● **THE TASK**:
Your answer should be the lines below from the one with "- This study" to the one with "In the external", both included, given again exactly and with nothing added.

● **DATA SHOWN**:
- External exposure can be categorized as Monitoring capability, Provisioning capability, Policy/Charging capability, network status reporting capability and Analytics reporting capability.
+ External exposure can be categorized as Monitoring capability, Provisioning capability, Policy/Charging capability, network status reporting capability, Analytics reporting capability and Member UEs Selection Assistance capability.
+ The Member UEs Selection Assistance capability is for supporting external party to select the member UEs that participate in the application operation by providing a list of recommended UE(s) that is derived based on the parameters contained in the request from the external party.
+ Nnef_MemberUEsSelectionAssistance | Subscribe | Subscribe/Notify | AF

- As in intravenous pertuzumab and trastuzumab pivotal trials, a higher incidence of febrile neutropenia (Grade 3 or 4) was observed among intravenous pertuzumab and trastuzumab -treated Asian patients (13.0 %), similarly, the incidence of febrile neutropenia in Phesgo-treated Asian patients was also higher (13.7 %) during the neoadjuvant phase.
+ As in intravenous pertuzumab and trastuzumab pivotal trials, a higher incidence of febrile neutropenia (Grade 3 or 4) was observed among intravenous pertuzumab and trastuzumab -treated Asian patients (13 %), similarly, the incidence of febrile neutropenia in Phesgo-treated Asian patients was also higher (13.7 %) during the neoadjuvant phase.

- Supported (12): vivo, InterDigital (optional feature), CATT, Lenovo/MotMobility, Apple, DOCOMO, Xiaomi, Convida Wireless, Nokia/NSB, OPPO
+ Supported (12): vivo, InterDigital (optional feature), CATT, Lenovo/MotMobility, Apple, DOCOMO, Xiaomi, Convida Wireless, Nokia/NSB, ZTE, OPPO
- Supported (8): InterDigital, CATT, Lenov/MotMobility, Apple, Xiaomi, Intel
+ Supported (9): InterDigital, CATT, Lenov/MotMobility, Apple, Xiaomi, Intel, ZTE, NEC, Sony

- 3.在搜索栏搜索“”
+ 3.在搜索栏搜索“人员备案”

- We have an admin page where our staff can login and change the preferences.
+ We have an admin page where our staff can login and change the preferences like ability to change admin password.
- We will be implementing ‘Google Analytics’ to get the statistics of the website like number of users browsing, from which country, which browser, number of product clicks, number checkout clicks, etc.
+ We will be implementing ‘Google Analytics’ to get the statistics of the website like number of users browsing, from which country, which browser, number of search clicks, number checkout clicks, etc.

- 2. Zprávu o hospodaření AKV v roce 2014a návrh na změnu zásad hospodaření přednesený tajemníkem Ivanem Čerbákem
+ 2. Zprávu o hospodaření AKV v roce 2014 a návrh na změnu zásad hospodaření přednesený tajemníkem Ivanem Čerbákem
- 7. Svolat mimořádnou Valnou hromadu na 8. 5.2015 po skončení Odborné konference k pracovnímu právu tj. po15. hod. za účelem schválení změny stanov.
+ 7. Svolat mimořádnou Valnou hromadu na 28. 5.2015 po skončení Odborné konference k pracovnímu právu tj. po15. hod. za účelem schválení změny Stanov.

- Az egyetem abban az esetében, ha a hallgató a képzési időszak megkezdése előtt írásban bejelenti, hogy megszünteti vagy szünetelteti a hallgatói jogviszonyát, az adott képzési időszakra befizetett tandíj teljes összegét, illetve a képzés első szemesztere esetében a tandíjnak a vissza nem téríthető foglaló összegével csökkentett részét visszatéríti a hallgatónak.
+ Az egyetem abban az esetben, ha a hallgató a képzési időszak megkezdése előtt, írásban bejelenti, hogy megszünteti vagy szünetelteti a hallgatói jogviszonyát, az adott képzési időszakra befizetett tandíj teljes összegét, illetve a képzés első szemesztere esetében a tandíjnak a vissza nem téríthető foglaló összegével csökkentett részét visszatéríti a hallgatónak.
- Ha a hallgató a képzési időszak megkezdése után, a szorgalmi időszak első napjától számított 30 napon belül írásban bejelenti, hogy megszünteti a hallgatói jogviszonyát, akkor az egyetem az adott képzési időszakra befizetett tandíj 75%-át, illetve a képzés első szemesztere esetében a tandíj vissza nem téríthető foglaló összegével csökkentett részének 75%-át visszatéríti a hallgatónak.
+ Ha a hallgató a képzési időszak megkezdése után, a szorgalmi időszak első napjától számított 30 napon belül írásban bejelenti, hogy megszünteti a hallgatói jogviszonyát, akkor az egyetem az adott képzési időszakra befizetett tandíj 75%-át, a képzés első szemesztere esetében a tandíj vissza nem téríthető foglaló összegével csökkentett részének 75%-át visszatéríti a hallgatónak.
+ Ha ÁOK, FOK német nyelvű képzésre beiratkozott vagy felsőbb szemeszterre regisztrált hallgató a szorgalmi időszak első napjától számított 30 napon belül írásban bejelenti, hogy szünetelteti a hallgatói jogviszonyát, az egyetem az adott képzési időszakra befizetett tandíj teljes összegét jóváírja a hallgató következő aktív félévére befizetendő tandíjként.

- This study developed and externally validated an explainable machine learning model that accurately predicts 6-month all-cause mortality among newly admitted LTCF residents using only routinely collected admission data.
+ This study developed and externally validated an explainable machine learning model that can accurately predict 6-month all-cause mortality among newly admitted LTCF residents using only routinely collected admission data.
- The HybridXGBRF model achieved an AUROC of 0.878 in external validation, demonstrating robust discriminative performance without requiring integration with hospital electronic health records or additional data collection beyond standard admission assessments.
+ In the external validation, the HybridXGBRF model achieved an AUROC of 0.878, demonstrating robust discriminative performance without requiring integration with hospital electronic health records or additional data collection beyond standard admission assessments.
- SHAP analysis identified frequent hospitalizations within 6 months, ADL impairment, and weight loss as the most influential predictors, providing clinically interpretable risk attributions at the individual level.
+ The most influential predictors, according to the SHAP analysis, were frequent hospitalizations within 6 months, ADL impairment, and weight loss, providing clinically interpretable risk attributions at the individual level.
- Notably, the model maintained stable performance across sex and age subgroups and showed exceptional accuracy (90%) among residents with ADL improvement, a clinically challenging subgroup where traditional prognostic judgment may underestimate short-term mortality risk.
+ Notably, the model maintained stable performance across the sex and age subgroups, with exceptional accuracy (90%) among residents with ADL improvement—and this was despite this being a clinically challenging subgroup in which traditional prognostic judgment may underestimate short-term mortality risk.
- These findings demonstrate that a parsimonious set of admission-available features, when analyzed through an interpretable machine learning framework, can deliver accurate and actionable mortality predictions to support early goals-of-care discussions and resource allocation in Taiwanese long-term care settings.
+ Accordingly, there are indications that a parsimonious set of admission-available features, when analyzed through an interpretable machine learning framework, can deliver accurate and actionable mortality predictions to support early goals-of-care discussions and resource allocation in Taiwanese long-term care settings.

● **RESPONSE**:
- This study developed and externally validated an explainable machine learning model that accurately predicts 6-month all-cause mortality among newly admitted LTCF residents using only routinely collected admission data.
+ This study developed and externally validated an explainable machine learning model that can accurately predict 6-month all-cause mortality among newly admitted LTCF residents using only routinely collected admission data.
- The HybridXGBRF model achieved an AUROC of 0.878 in external validation, demonstrating robust discriminative performance without requiring integration with hospital electronic health records or additional data collection beyond standard admission assessments.
+ In the external validation, the HybridXGBRF model achieved an AUROC of 0.878, demonstrating robust discriminative performance without requiring integration with hospital electronic health records or additional data collection beyond standard admission assessments.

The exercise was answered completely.